4: Identify constructive criticism
We’re now thinking of comments outside of those that your supervisor would give you – we’re into the realm of feedback from students, audience members at presentations, and others. Listen to the comments, and understand why the feedback is being given and what you can do to improve. What you really need to do here is identify what is constructive and helpful, and where the comment is coming from so you know how to fix it. Use the comments to help you, and be objective about whether or not it is useful – even if you don’t like the comment.

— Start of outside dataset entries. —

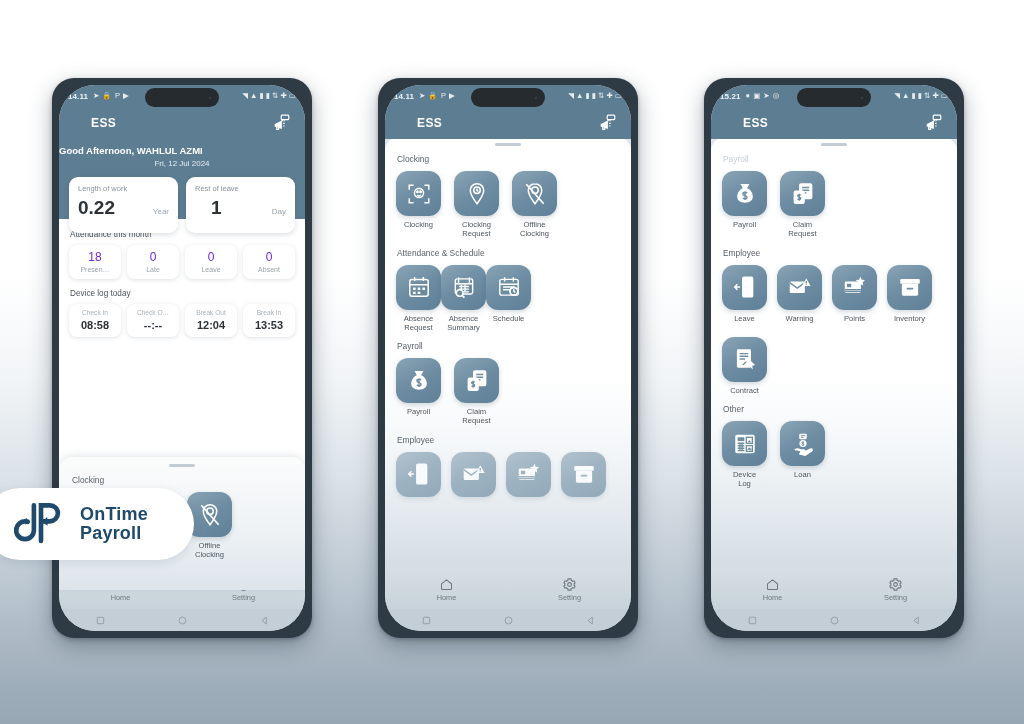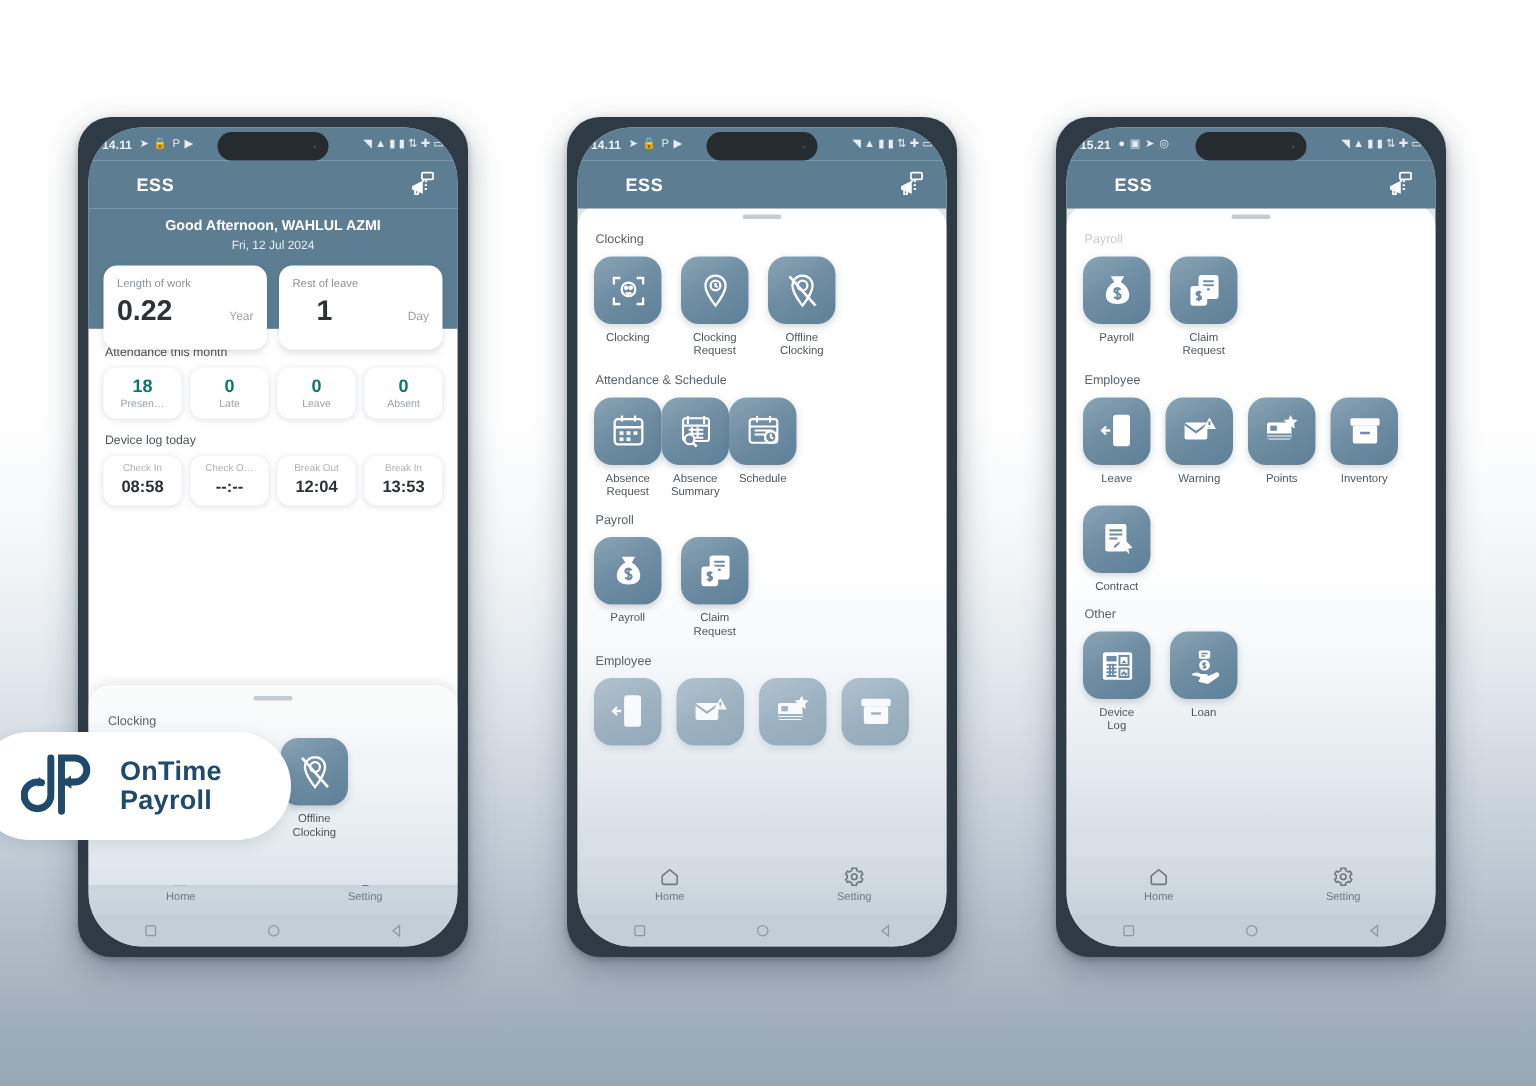"Good Afternoon, WAHLUL AZMI" .greet { text-align: center -> left }
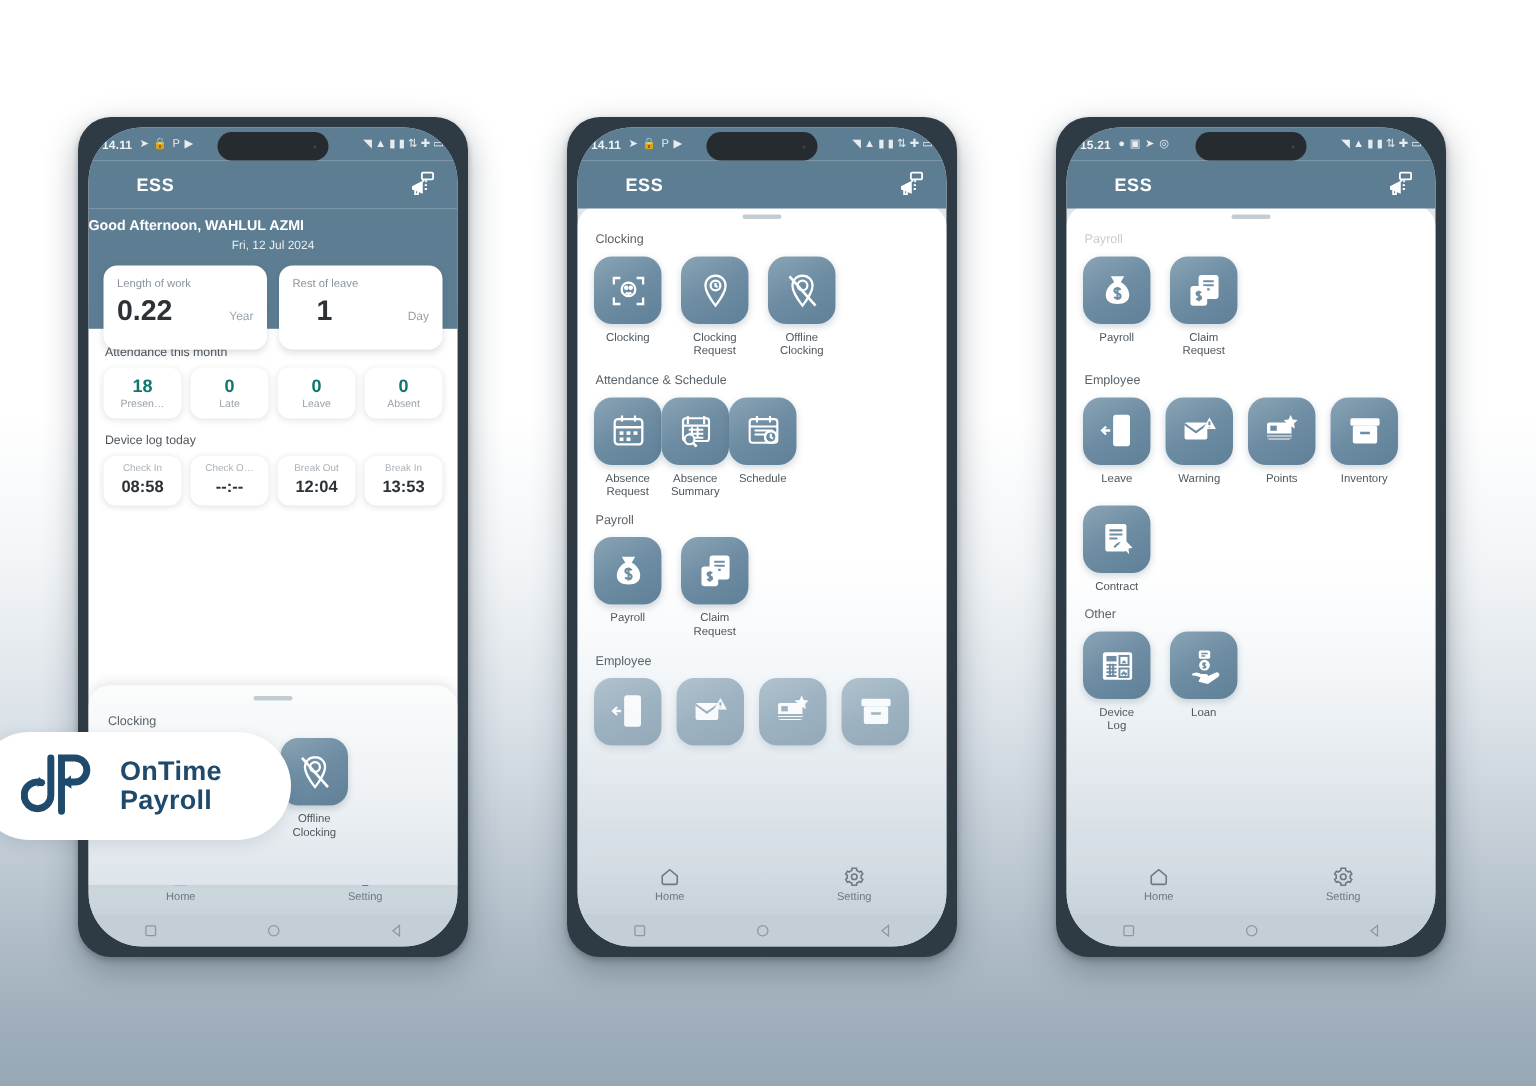"18" .minibox .n { color: #0f766e -> #6d28d9; font-weight: bold -> normal }
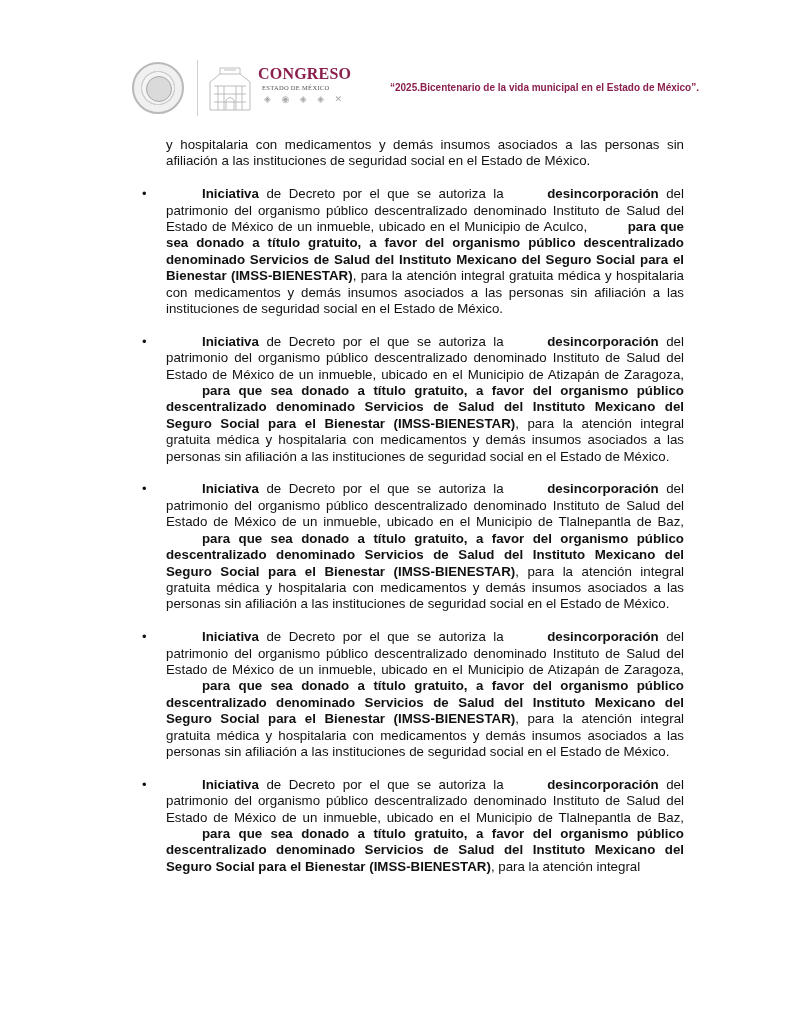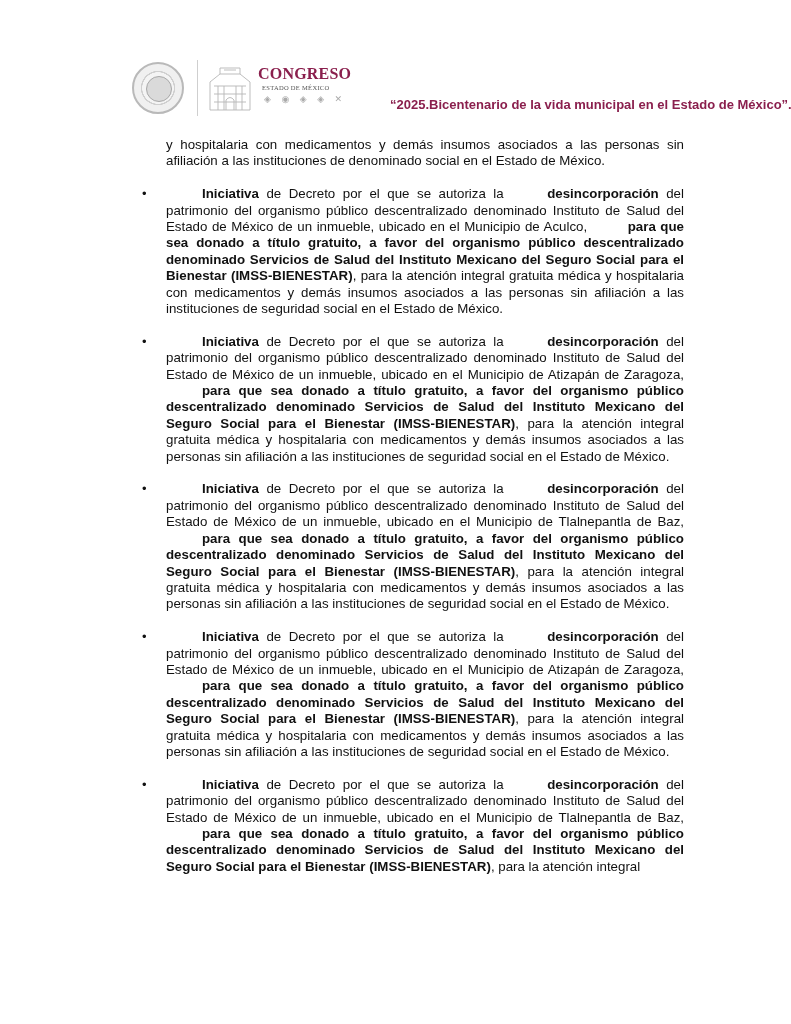"“2025.Bicentenario de la vida municipal" .motto { font-size: 13px -> 10px; top: 97px -> 82px }
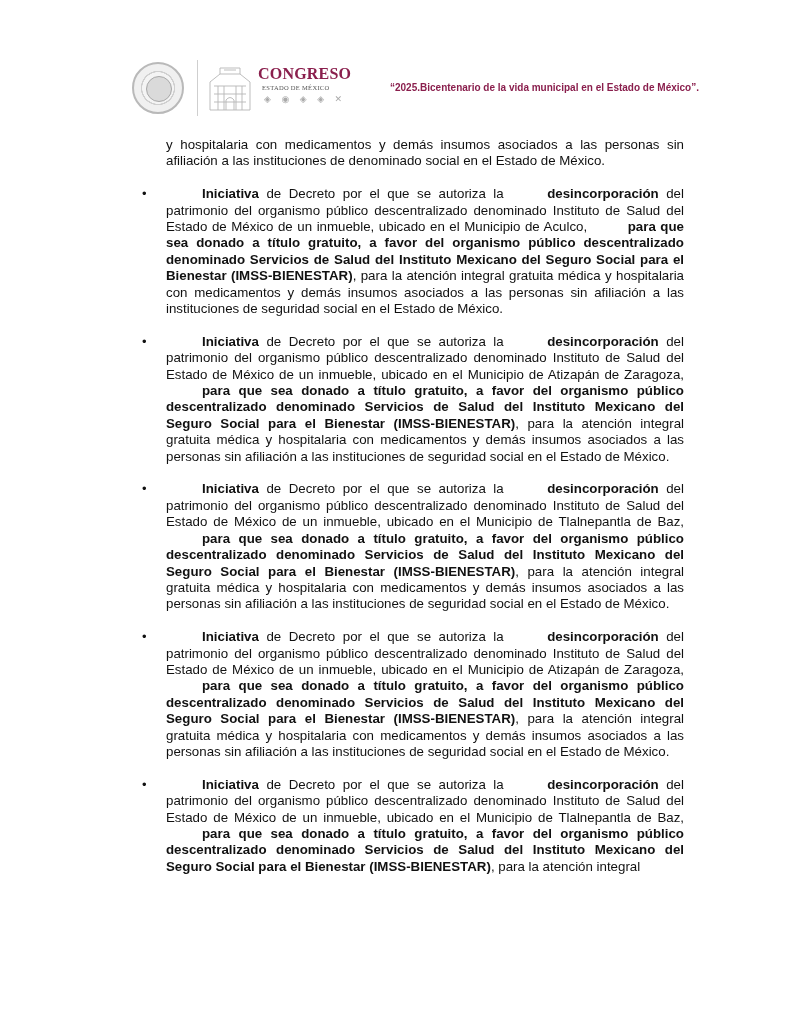"y hospitalaria con medicamentos y" p.para { text: denominado -> seguridad }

5: Ignore personal attacks
One of the best pieces of advice I got as a Masters student was to listen to all comments and evaluate them all, even the ones you don’t agree with, but to always ignore personal attacks. And you will get personal attacks – students will write mean comments in TA evaluations, people will attack you at conferences, and, especially if you put your ideas out on the internet, you will get called all kinds of names. It’s very easy to dwell on those comments: don’t. You know you’re good at what you do, and don’t let anyone tell you otherwise.
6: Don’t listen to everyone
And thus we get to the final point: don’t listen to everyone. Everyone will have advice, everyone will have an opinion. Take the points that you like, synthesize them, and use your own judgement to decide what works for you and fits your project/worldview (that includes this article). Don’t accept everything blindly. Decide what you stand for, and if someone is arguing with you about it, plant your feet firmly and don’t budge.